Please print the entries below exactly, from the line with "(449, 288) none" through the line with "(352, 357) none", including both of those lines and leaving out all others.
*** Opening of Input material ***
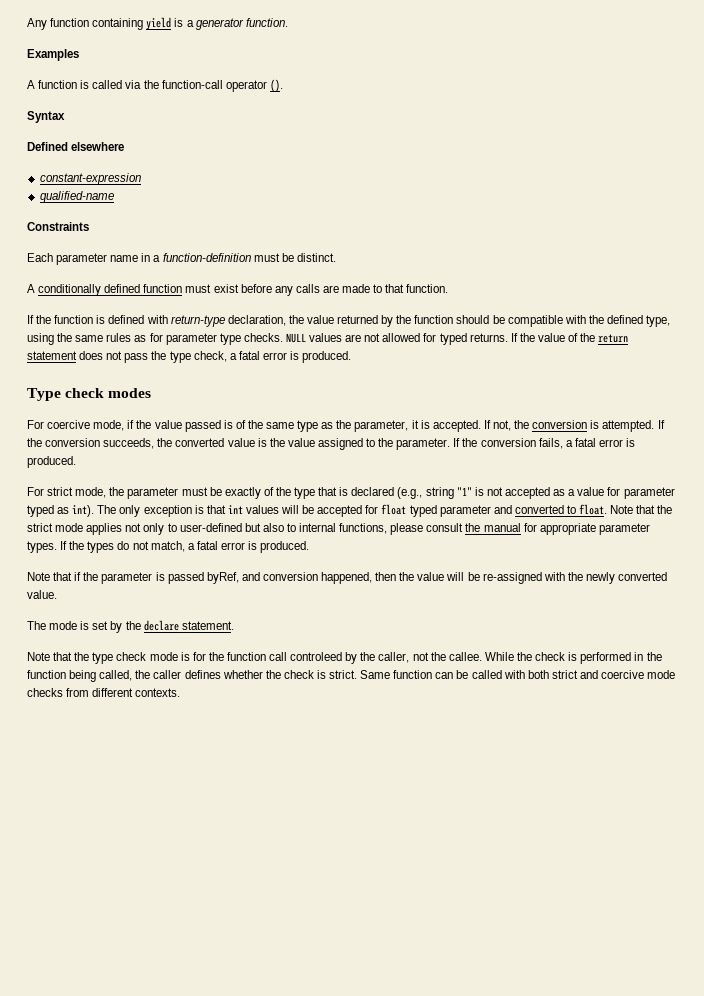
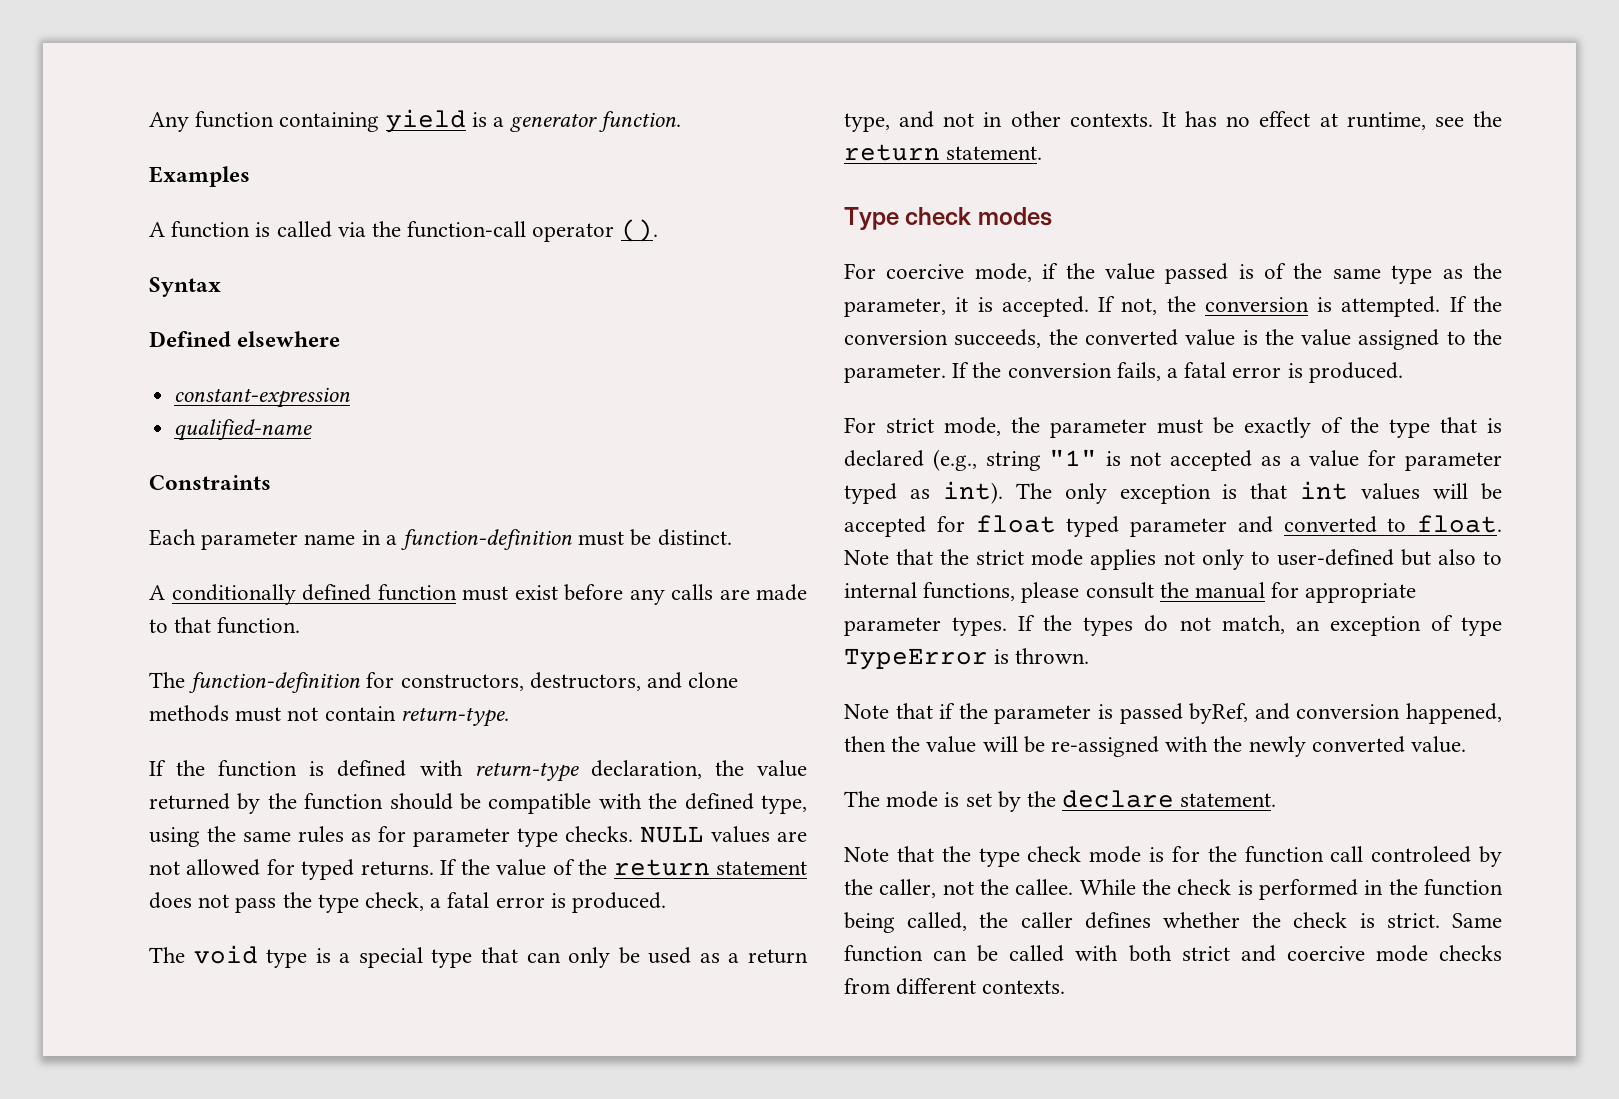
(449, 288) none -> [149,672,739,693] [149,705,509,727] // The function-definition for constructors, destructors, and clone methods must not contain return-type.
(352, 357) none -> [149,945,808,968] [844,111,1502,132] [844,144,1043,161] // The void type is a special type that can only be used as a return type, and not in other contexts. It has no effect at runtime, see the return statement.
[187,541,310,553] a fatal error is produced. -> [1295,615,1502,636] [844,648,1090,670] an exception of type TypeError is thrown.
*** Close of Input material ***
*** Opening of Input material ***
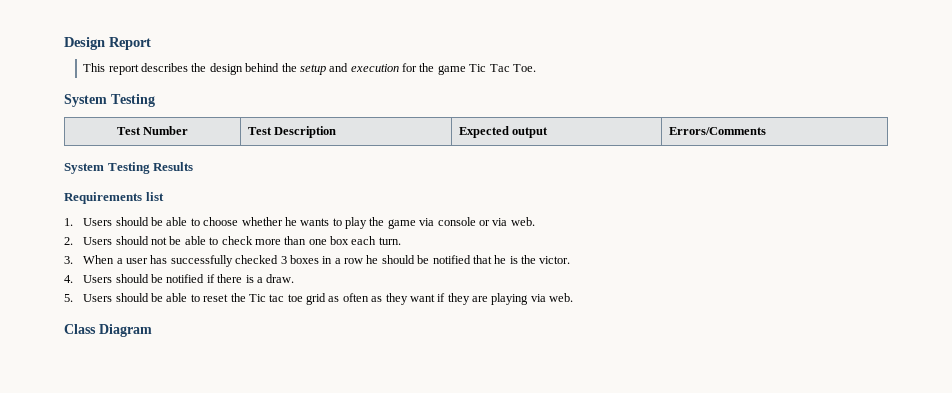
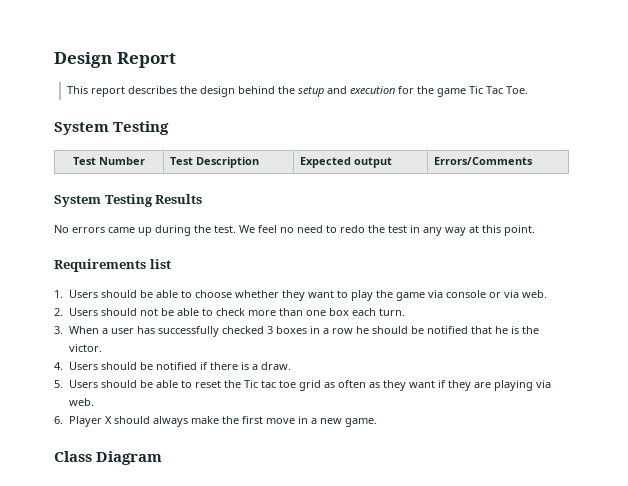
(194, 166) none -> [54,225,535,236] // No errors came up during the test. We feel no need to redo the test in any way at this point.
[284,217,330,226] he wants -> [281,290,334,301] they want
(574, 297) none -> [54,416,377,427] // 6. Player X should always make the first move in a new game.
*** Close of Input material ***
Output below:
(449, 288) none -> [149,672,739,693] [149,705,509,727] // The function-definition for constructors, destructors, and clone methods must not contain return-type.
(352, 357) none -> [149,945,808,968] [844,111,1502,132] [844,144,1043,161] // The void type is a special type that can only be used as a return type, and not in other contexts. It has no effect at runtime, see the return statement.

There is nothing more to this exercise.